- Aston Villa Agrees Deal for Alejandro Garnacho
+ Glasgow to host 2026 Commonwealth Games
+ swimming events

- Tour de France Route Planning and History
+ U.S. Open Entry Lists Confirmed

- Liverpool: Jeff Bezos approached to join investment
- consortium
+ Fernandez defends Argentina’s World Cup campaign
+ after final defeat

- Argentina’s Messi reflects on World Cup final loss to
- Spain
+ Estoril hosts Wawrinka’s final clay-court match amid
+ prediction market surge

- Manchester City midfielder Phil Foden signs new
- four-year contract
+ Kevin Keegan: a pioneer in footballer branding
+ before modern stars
^^^^^^^^^^^^^^^^
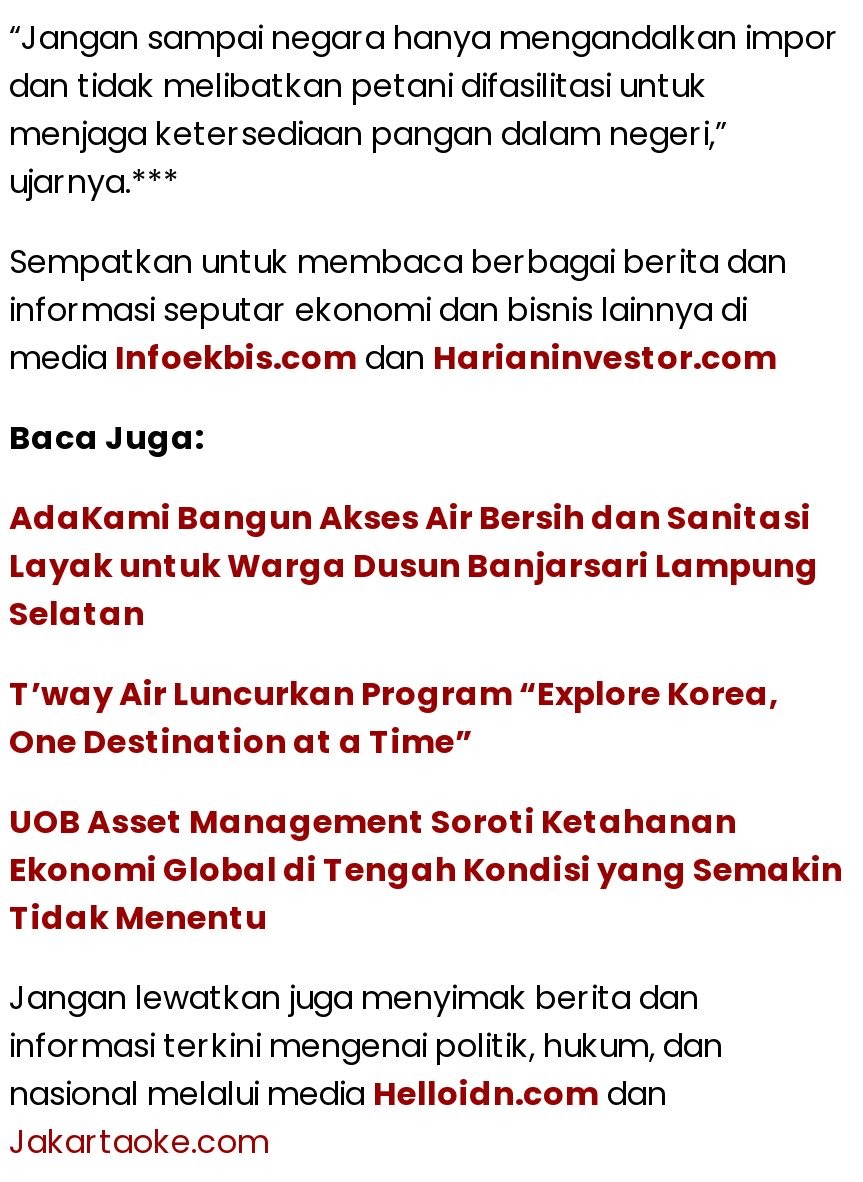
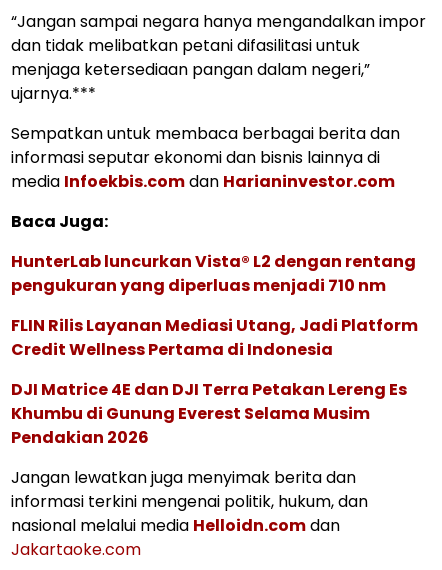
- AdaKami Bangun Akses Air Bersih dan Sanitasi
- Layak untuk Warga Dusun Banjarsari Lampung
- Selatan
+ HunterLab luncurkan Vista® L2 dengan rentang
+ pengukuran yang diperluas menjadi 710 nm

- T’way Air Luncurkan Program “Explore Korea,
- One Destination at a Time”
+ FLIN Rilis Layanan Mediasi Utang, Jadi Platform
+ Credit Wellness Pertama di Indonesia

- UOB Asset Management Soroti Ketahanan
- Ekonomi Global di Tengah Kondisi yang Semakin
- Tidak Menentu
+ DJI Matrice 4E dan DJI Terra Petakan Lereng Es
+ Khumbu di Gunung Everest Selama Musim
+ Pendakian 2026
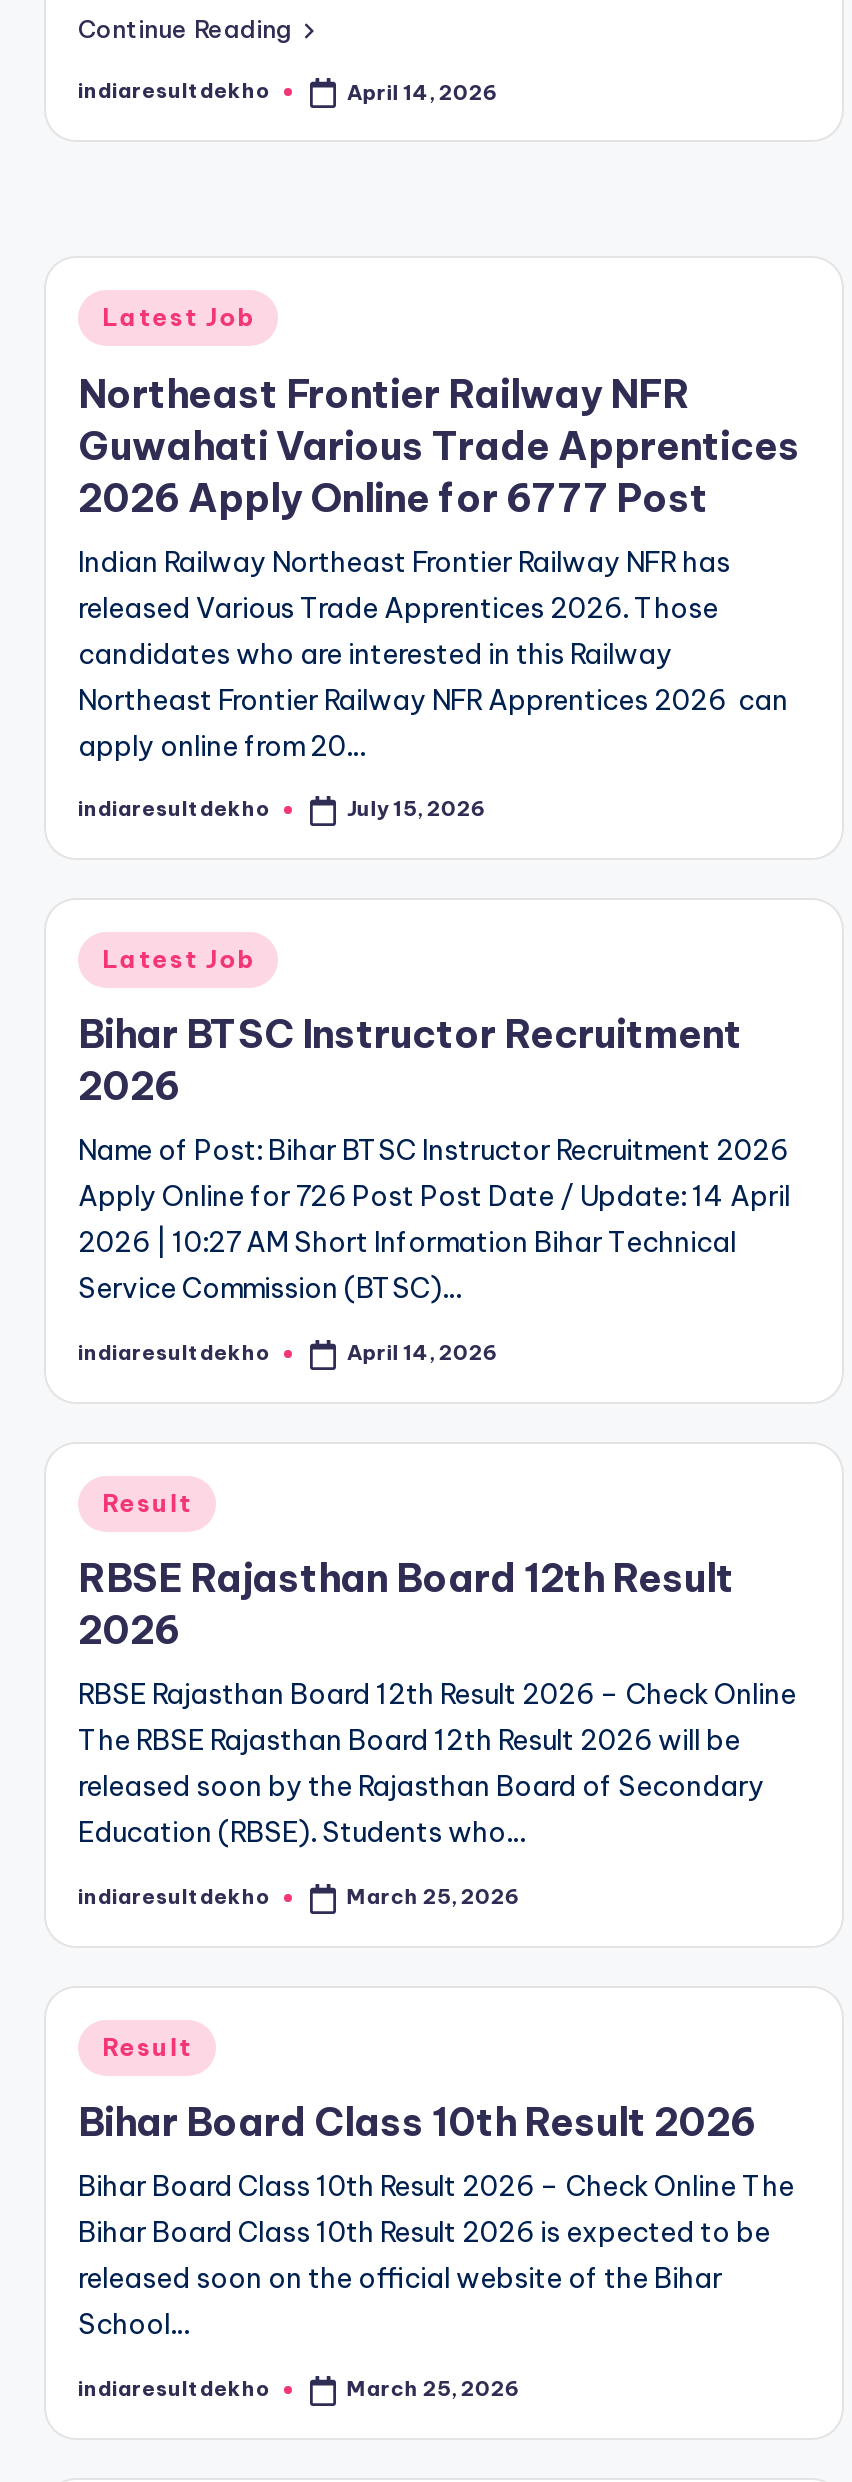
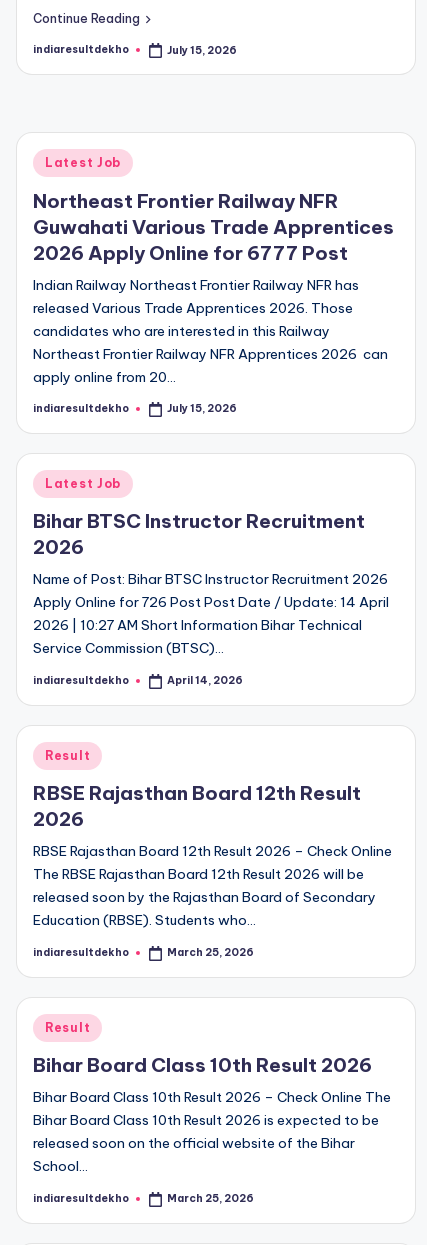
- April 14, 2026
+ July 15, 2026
^^^^^^^^^^^^^^^^
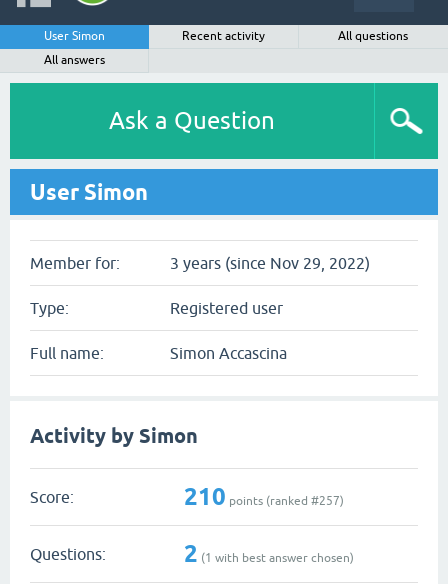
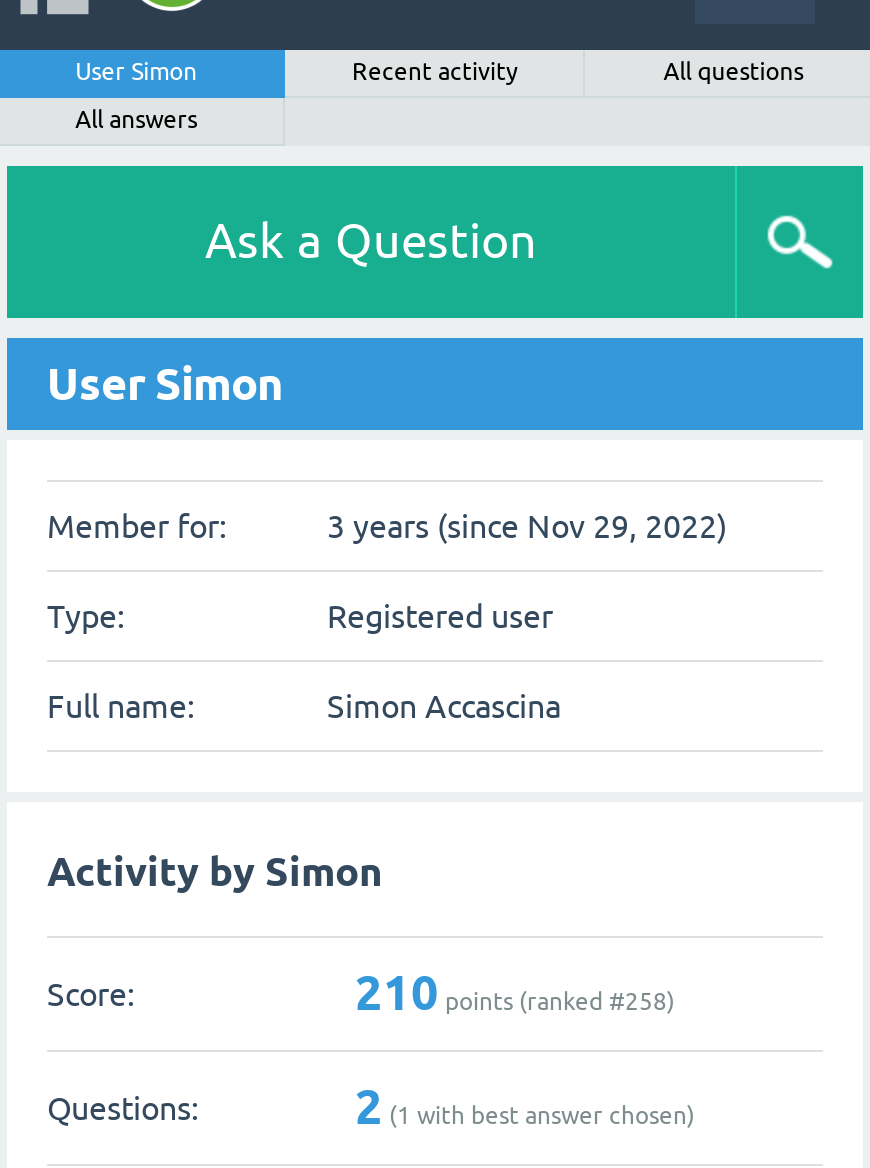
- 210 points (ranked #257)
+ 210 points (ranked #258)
^^^^^^^^^^^^^^^^
Please copy each line of the material that has the string "final" somewhere in it.

#### [Result of this exercise]
+ after final defeat
- Argentina’s Messi reflects on World Cup final loss to
+ Estoril hosts Wawrinka’s final clay-court match amid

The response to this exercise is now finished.